Class for returning a number of dataframe values as a Studio Package.

Each Item can have additional info such as name, prio and position if values are passed as Out.Dataset with package_options: Out.PkgOpt member.

values: list[Dataset | DataFrame | DataFrame | Series | Series | Table | Dataset]
class File(value: DataFrame | DataFrame | Series | Series | Table | Dataset | str | bytes, content_type: str | None = None, name: str | None = None, prio: int | None = None)

Bases: object

Class for returning a value as Studio File.

Parameters:
  • value – The payload to upload. Can be dataset/dataframe reference, a file-name, or bytes.

  • value

  • content_type (str, optional) – When uploading files, the Content-Type header is set to this value

  • name (str, optional) – The name of the uploaded dataset. If not set the output port name is used

For package item use: :param prio: The prio of the uploaded package item, lower numbers are higher priority :type prio: int, optional

content_type: str | None = None
name: str | None = None
prio: int | None = None
value: DataFrame | DataFrame | Series | Series | Table | Dataset | str | bytes
class Files(values: list[File | DataFrame | DataFrame | Series | Series | Table | Dataset | str | bytes])

Bases: object

Class for returning a value as Studio File.

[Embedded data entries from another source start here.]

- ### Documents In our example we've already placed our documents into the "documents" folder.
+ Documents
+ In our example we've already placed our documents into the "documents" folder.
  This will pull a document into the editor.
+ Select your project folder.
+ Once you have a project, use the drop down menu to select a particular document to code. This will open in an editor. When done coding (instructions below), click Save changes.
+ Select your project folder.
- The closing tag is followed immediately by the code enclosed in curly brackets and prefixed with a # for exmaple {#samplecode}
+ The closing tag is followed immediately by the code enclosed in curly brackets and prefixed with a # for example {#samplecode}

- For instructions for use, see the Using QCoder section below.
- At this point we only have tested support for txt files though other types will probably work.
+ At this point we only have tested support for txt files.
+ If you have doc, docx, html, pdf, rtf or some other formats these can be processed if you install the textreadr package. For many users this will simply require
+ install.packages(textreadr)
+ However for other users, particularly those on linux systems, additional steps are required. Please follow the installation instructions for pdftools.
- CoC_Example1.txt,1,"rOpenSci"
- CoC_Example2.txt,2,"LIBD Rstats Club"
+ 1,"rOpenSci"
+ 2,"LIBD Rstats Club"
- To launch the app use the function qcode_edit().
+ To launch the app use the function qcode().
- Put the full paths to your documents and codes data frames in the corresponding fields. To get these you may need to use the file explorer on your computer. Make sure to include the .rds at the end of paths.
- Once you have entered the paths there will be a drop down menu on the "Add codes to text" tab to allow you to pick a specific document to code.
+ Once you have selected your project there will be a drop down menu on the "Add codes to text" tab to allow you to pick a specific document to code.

values: list[File | DataFrame | DataFrame | Series | Series | Table | Dataset | str | bytes]
class Stream(value: DataFrame | DataFrame | Series | Series | bytes | list)

Bases: object

Class for returning a dataframe value as a Studio Stream.

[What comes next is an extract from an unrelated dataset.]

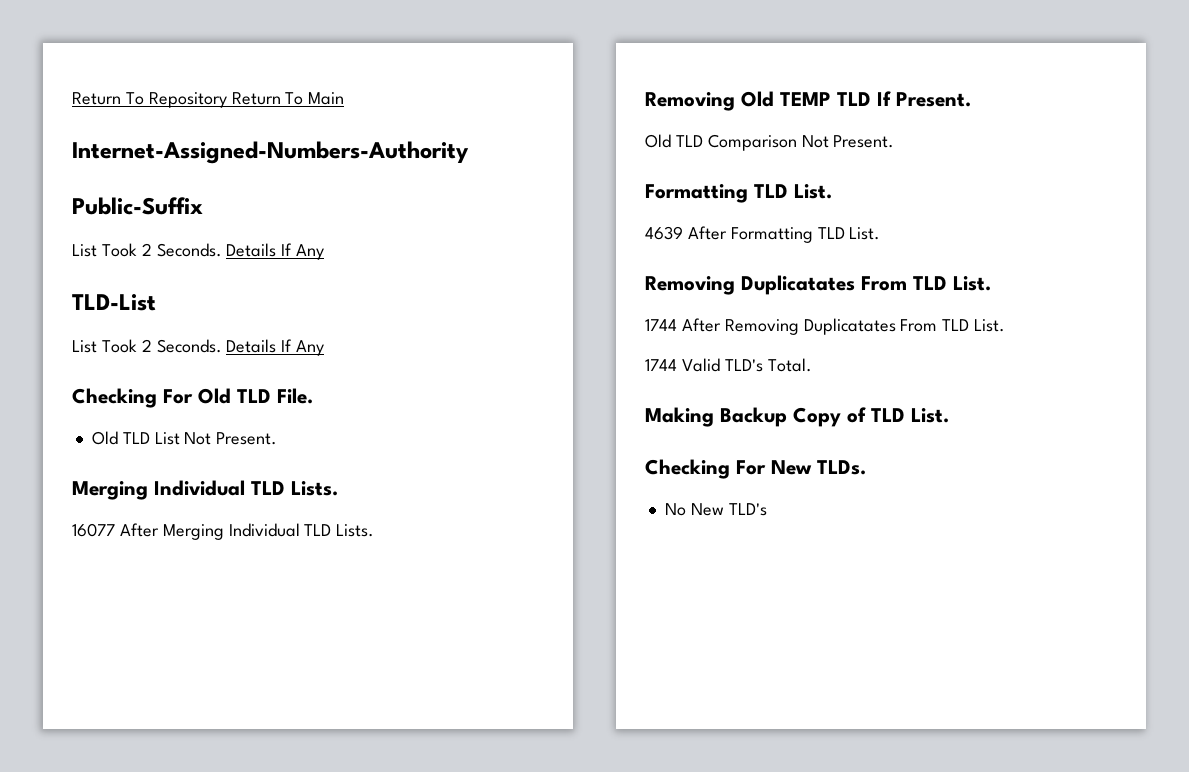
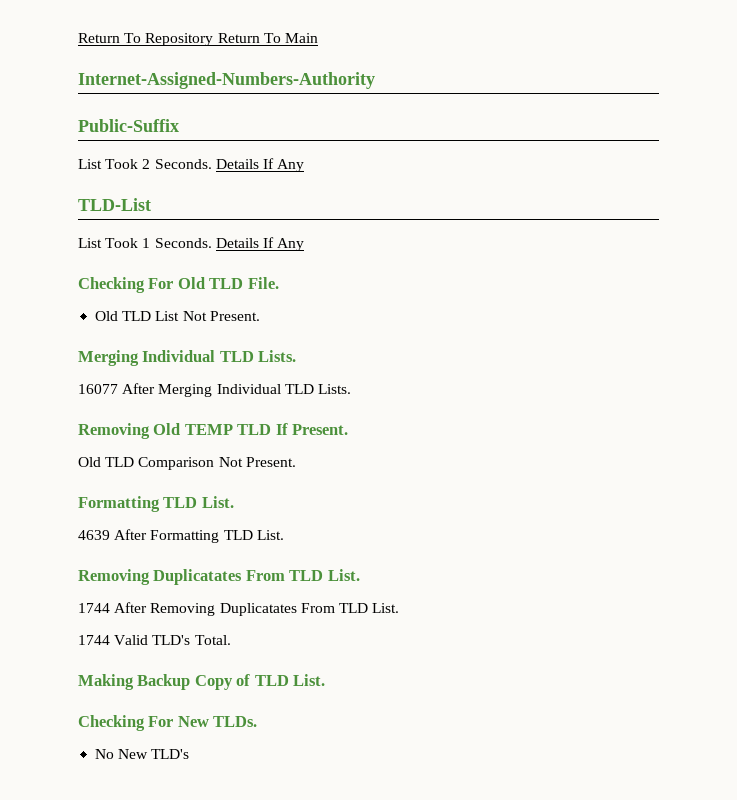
  TLD-List
- List Took 2 Seconds.
+ List Took 1 Seconds.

value: DataFrame | DataFrame | Series | Series | bytes | list
class Text(value: str, content_type: str | None = None, name: str | None = None, prio: int | None = None)

Bases: File

Class for returning a string value as an utf-8 encoded Studio File.

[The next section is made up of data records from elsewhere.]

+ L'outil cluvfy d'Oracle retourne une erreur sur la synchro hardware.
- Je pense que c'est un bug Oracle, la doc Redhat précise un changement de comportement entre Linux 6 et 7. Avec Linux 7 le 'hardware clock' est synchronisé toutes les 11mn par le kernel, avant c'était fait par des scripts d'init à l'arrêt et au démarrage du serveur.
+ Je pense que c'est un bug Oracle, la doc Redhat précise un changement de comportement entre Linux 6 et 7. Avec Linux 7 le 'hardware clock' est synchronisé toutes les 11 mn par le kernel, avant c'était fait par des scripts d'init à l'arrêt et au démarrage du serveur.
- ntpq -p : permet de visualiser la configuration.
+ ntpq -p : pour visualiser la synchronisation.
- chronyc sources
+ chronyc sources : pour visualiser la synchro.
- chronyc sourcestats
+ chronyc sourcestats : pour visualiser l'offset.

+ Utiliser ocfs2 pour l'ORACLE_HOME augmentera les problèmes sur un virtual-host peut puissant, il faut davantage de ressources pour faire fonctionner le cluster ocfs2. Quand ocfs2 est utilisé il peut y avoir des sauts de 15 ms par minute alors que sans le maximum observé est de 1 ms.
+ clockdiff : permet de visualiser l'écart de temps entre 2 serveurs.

content_type: str | None = 'text/plain;charset=UTF-8'
value: str
class XLSX(value: DataFrame | DataFrame | Series | Series | Table | Dataset, content_type: str | None = None, name: str | None = None, prio: int | None = None)

Bases: File

Class for returning a dataframe value serialized as Excel (xlsx) as a Studio File.

content_type: str | None = 'application/vnd.openxmlformatsofficedocument.spreadsheetml.sheet'
value: DataFrame | DataFrame | Series | Series | Table | Dataset
class workflow_utils.input_output.Package(value: PackageInfo, presigned_base_url: str)

Bases: object

Class generated for a Package Input.

By contrast package outputs just take a list of things to add.

value: PackageInfo

iter() Iterator[PackageItem]
presigned_base_url: str
value: PackageInfo
class workflow_utils.input_output.PackageItem(*, order: int, position: int, prio: int | None, type: str, name: str, version_number: int, size: int, mime_type: str, _uri_rest: str, _uri_flight: str, _presigned_id: str, _item_id: str)

Bases: object

load() File | Dataset | None
mime_type: str
name: str
order: int
position: int
prio: int | None
size: int
type: str
version_number: int
class workflow_utils.input_output.PackageUploader(parameter: int, field_name: str, wio: workflow_utils.workflow_io.WorkflowIo)

Bases: object

field_name: str
parameter: int
upload_dataset(value: Any, name: str | None = None, prio: int | None = None, format: str | None = None) bool
upload_file(value: Any, name: str | None = None, prio: int | None = None, format: str | None = None) bool
wio: WorkflowIo
class workflow_utils.input_output.Upload

Bases: object

class Dataset(parameter: int, field_name: str, wio: workflow_utils.workflow_io.WorkflowIo)

Bases: PackageUploader

upload(value)
class Datasets(parameter: int, field_name: str, wio: workflow_utils.workflow_io.WorkflowIo)

Bases: PackageUploader

upload(value, name: str | None = None, prio: int | None = None)
class File(parameter: int, field_name: str, wio: workflow_utils.workflow_io.WorkflowIo)

Bases: PackageUploader

upload(value)
class Files(parameter: int, field_name: str, wio: workflow_utils.workflow_io.WorkflowIo)

Bases: PackageUploader

upload(value, name: str | None = None, prio: int | None = None)